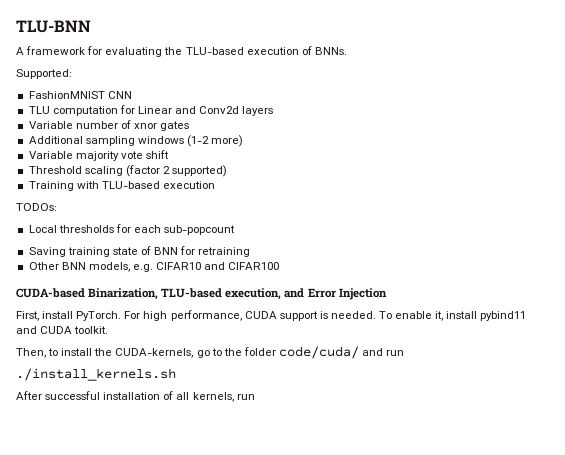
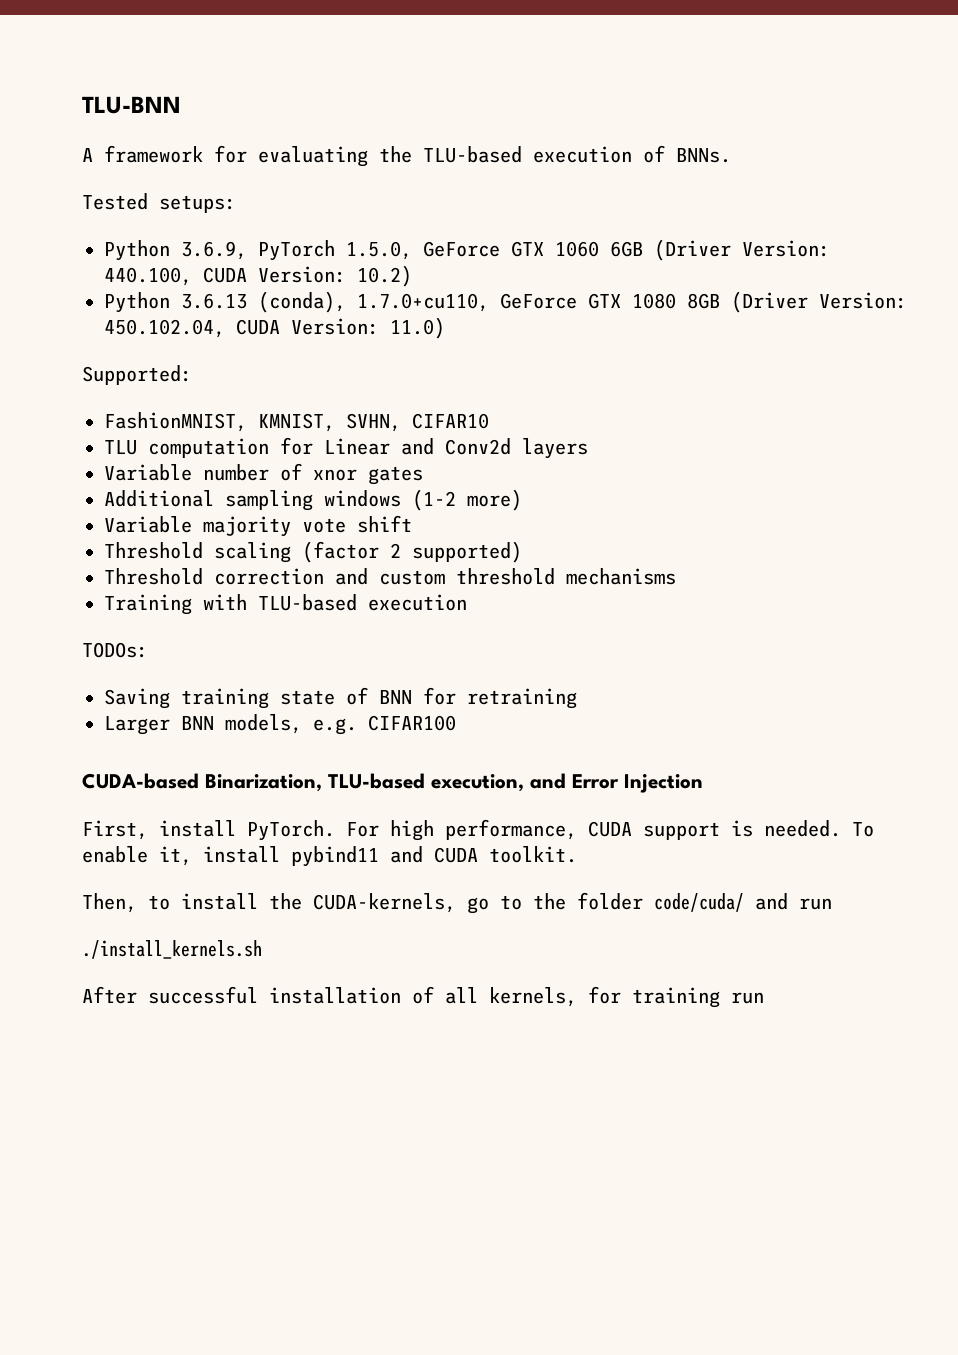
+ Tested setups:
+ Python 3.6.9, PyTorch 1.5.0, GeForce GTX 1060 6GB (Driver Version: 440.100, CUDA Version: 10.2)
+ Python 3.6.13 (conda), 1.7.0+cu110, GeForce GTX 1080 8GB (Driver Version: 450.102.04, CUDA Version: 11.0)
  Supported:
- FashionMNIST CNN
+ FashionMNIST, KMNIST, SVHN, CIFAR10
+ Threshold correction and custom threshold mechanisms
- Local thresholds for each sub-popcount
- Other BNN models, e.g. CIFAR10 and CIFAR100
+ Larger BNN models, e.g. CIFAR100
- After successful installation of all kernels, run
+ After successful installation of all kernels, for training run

* * *

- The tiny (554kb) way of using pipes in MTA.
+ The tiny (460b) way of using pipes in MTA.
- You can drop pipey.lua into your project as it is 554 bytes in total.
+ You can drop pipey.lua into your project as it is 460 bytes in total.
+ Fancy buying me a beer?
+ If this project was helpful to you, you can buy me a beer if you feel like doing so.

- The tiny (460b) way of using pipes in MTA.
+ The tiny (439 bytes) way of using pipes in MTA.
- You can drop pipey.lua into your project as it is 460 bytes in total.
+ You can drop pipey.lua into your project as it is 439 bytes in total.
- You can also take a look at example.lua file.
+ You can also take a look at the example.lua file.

* * *

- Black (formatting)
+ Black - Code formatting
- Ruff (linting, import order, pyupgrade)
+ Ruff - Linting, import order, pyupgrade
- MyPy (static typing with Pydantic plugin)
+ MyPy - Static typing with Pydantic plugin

● **TASK DESCRIPTION**
From the entries above, extract only the lines running from the one containing "- Code formatting" through the one containing "- Static typing with Pydantic plugin", inclusive.

● **PROBLEM SOLUTION**
+ Black - Code formatting
- Ruff (linting, import order, pyupgrade)
+ Ruff - Linting, import order, pyupgrade
- MyPy (static typing with Pydantic plugin)
+ MyPy - Static typing with Pydantic plugin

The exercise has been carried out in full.